Start of RECORDS SHOWN

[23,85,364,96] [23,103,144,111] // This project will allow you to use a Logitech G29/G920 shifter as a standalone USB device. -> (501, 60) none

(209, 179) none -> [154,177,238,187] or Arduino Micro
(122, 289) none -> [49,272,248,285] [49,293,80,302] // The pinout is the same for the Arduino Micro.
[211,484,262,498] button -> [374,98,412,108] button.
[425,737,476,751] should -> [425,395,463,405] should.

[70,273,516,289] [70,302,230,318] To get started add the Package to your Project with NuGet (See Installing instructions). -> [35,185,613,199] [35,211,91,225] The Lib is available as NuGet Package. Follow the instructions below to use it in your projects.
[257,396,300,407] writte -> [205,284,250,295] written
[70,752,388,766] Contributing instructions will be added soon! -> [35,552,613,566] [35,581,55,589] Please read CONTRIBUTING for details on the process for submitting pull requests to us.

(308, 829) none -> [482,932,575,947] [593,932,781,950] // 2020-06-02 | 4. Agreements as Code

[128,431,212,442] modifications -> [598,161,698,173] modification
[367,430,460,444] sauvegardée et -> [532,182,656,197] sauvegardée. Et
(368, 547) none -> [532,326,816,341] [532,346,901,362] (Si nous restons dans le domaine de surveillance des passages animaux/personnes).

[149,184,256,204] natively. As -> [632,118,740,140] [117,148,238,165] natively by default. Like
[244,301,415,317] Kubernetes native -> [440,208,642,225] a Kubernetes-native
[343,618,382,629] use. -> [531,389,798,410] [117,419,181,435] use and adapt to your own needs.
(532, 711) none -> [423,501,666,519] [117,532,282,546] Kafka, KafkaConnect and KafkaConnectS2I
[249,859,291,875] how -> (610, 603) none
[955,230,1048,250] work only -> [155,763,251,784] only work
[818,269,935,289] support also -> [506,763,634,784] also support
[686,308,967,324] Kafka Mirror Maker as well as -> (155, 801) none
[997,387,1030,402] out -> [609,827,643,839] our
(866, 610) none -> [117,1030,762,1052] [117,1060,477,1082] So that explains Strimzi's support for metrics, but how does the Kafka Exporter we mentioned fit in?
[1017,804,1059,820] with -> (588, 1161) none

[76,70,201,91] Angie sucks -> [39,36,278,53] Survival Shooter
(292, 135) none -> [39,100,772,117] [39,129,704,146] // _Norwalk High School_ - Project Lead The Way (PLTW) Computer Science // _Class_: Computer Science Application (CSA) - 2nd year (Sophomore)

End of RECORDS SHOWN

[ACTIVITY]: From where "[249,859,291,875] how -> (610, 603) none" appears to the last line of the listing above, please write out every line exactly; leave out the rest.

[SOLUTION TO THIS EXERCISE]:
[249,859,291,875] how -> (610, 603) none
[955,230,1048,250] work only -> [155,763,251,784] only work
[818,269,935,289] support also -> [506,763,634,784] also support
[686,308,967,324] Kafka Mirror Maker as well as -> (155, 801) none
[997,387,1030,402] out -> [609,827,643,839] our
(866, 610) none -> [117,1030,762,1052] [117,1060,477,1082] So that explains Strimzi's support for metrics, but how does the Kafka Exporter we mentioned fit in?
[1017,804,1059,820] with -> (588, 1161) none

[76,70,201,91] Angie sucks -> [39,36,278,53] Survival Shooter
(292, 135) none -> [39,100,772,117] [39,129,704,146] // _Norwalk High School_ - Project Lead The Way (PLTW) Computer Science // _Class_: Computer Science Application (CSA) - 2nd year (Sophomore)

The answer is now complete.